Purpose : Photoreceptor outer segments are modified primary cilia containing hundreds of membranous discs each containing hundreds of thousands of the light-sensitive GPCR, rhodopsin. While the dense packing of rhodopsin into outer segment discs is essential for vision, the mechanism of its delivery remains poorly understood. Additionally, aberration in the trafficking of rhodopsin remains one of the major causes of retinal degeneration, through mechanisms that remain opaque. Here we continue to develop super-resolution live cell imaging approaches to directly evaluate rhodopsin transport mechanisms.

Methods : We assembled a 3D single particle tracking PALM microscope (3D sptPALM) to quantify the transport of GPCRs expressed in living cells. Super-resolution mapping of molecular position was achieved with a 100x 1.49NA TIRF objective (Nikon) which allowed 20nm resolution in the imaging plane (x,y). Movement in z (the direction of light propagation) was quantified by point spread function remodeling using a Double Helix® phase mask, allowing ~25nm resolution. GPCRs possessing a myc tag on the N-terminus and either mEOS4b or EGFP appended to their C-terminus were expressed in cultured hTERT-RPE-1 or IMCD3 cells under the CMV promotor. Tracking was effected by either sparse activation of mEOS4b with a focused 405nm diode laser or by sparse antibody-mediated labeling with Qdots. Rhodopsins in live RDS-/- mouse retina were labeled with Qdots using antibody 4D2. Tracking analysis was done using FIJI and MATLAB.

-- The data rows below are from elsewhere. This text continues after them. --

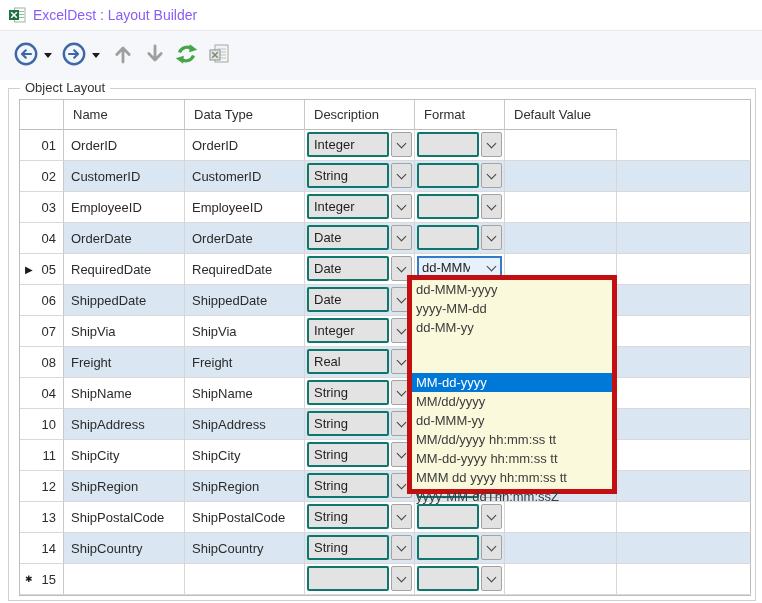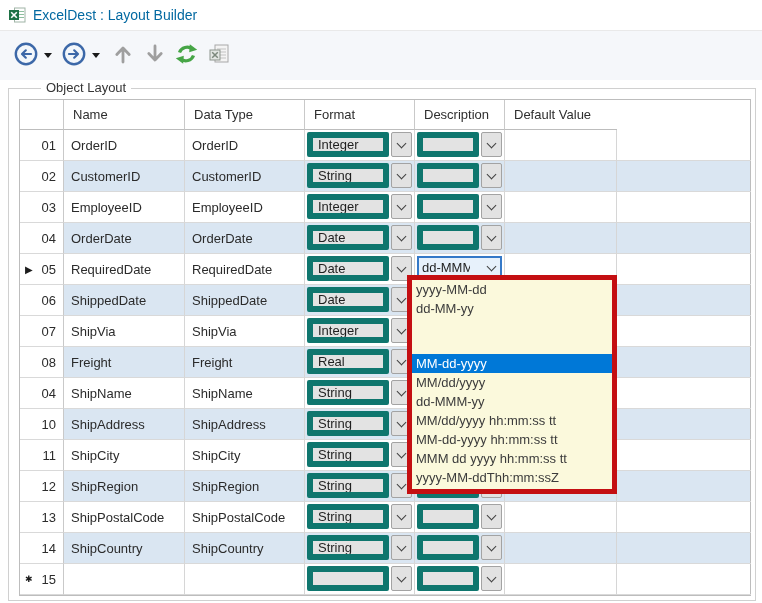--- a/index.html
+++ b/index.html
@@ -11,7 +11,7 @@
   
   .titlebar { height:30px; display:flex; align-items:center; padding-left:8px; background:#fff; }
   .app-icon { display:inline-flex; margin-right:7px; }
-  .title { font-size:14px; color:#0369a1; }
+  .title { font-size:14px; color:#8b5cf6; }
   
   .toolbar {
     height:50px; background:#f5f7fa; border-top:1px solid #e9e9e9;

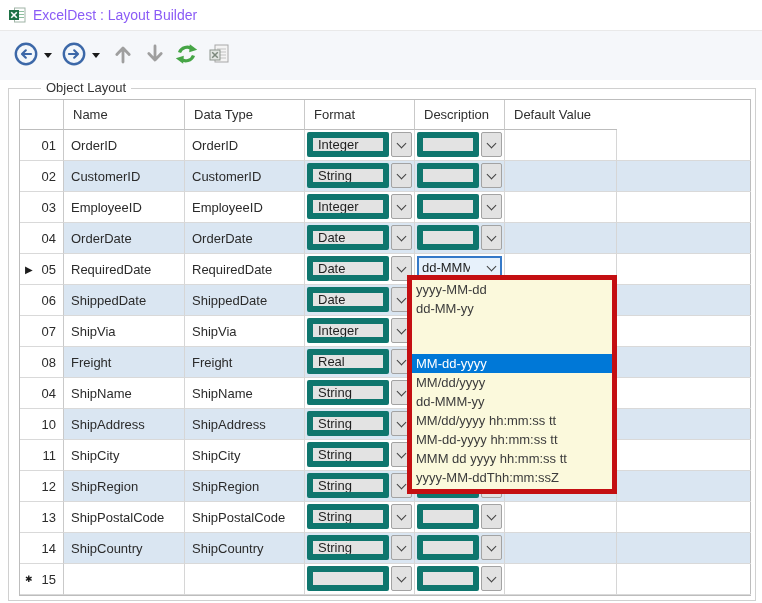--- a/index.html
+++ b/index.html
@@ -27,7 +27,7 @@
   }
   .groupbox-label {
     position:absolute; top:-9px; left:11px; background:#fff; padding:0 5px;
-    font-size:13px; color:#353535;margin-left:21px;
+    font-size:13px; color:#353535;
   }
   
   .table { position:absolute; left:10px; top:10px; width:732px; border:1px solid #bdbdbd; background:#fff; }

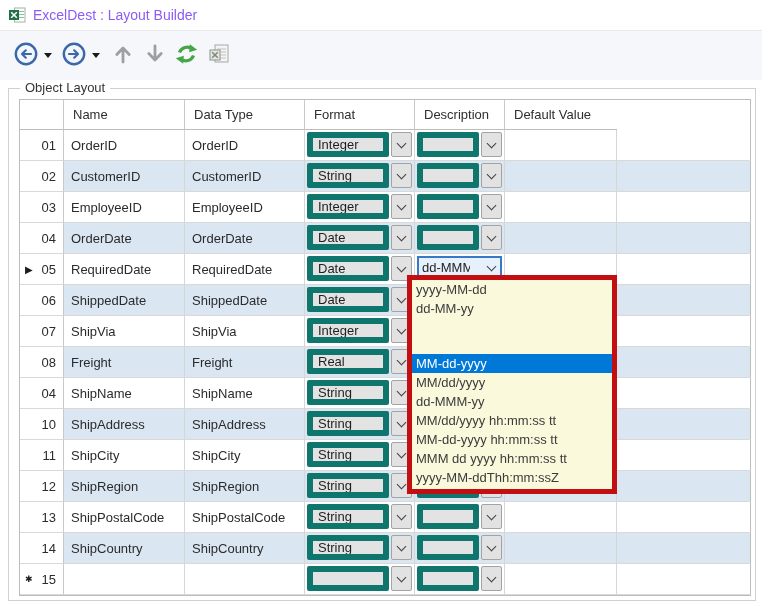--- a/index.html
+++ b/index.html
@@ -158,8 +158,8 @@
         <div class="hcell"></div>
         <div class="hcell">Name</div>
         <div class="hcell">Data Type</div>
+        <div class="hcell">Description</div>
         <div class="hcell">Format</div>
-        <div class="hcell">Description</div>
         <div class="hcell">Default Value</div>
       </div>
       <div id="rows">

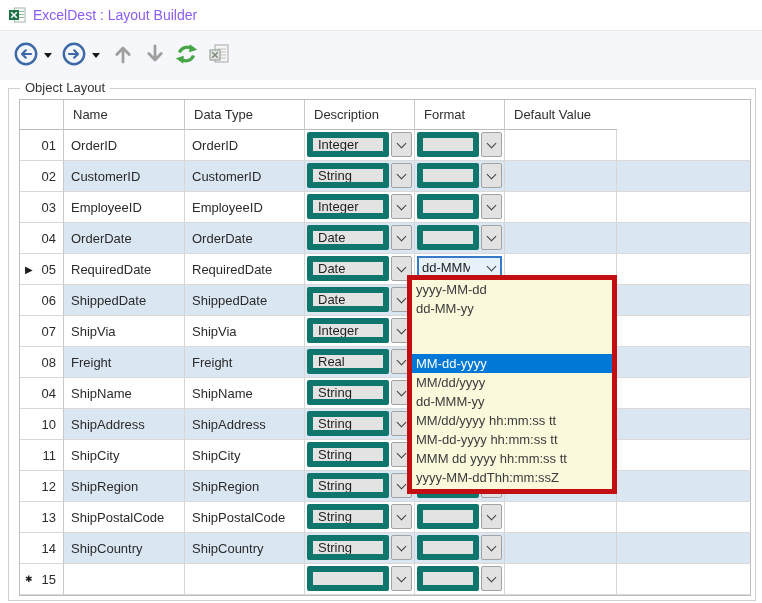--- a/index.html
+++ b/index.html
@@ -54,7 +54,7 @@
   
   .combo { position:absolute; left:2px; right:2px; top:2px; bottom:3px; display:flex; gap:2px; }
   .cmain {
-    flex:1; border:6px solid #0f766e; background:#e3e3e3; border-radius:2px;
+    flex:1; border:2px solid #0f766e; background:#e3e3e3; border-radius:2px;
     display:flex; align-items:center; padding-left:5px; overflow:hidden;
     font-size:13px; color:#1f1f1f; white-space:nowrap;
   }

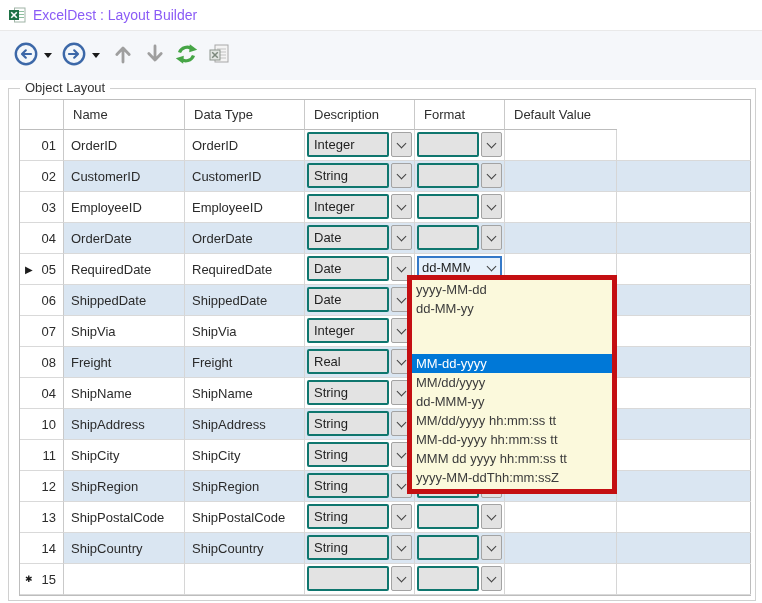--- a/index.html
+++ b/index.html
@@ -559,6 +559,7 @@
 
   <div class="red-frame">
     <div id="dropdown-list">
+        <div class="dd-item">dd-MMM-yyyy</div>
         <div class="dd-item">yyyy-MM-dd</div>
         <div class="dd-item">dd-MM-yy</div>
         <div class="dd-item selected">MM-dd-yyyy</div>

Results : High density 3D mapping of SSTR3 dynamics within single cilia showed that SSTR3 transport is driven primarily by diffusion within and between membrane corrals. Endogenous rhodopsin in RDS^-/- photoreceptor cilia primarily exhibited random walk diffusion, with occasional processive movement.

Conclusions : We generated high density maps and quantified the movement of thousands of GPCRs within single cilia using 3D spt-PALM microscopy. Our results confirmed our previous observations that corralled diffusion is the primary mechanism of SSTR3 transport within primary cilia (Lee et al. JCB). We also achieved, for the first time, super-resolution single molecule imaging of rhodopsin transport in living photoreceptors. Diffusion and processive movement rates in photoreceptor cilia were consistent with previous studies of GPCR movement in primary cilia.

This abstract was presented at the 2024 ARVO Annual Meeting, held in Seattle, WA, May 5-9, 2024.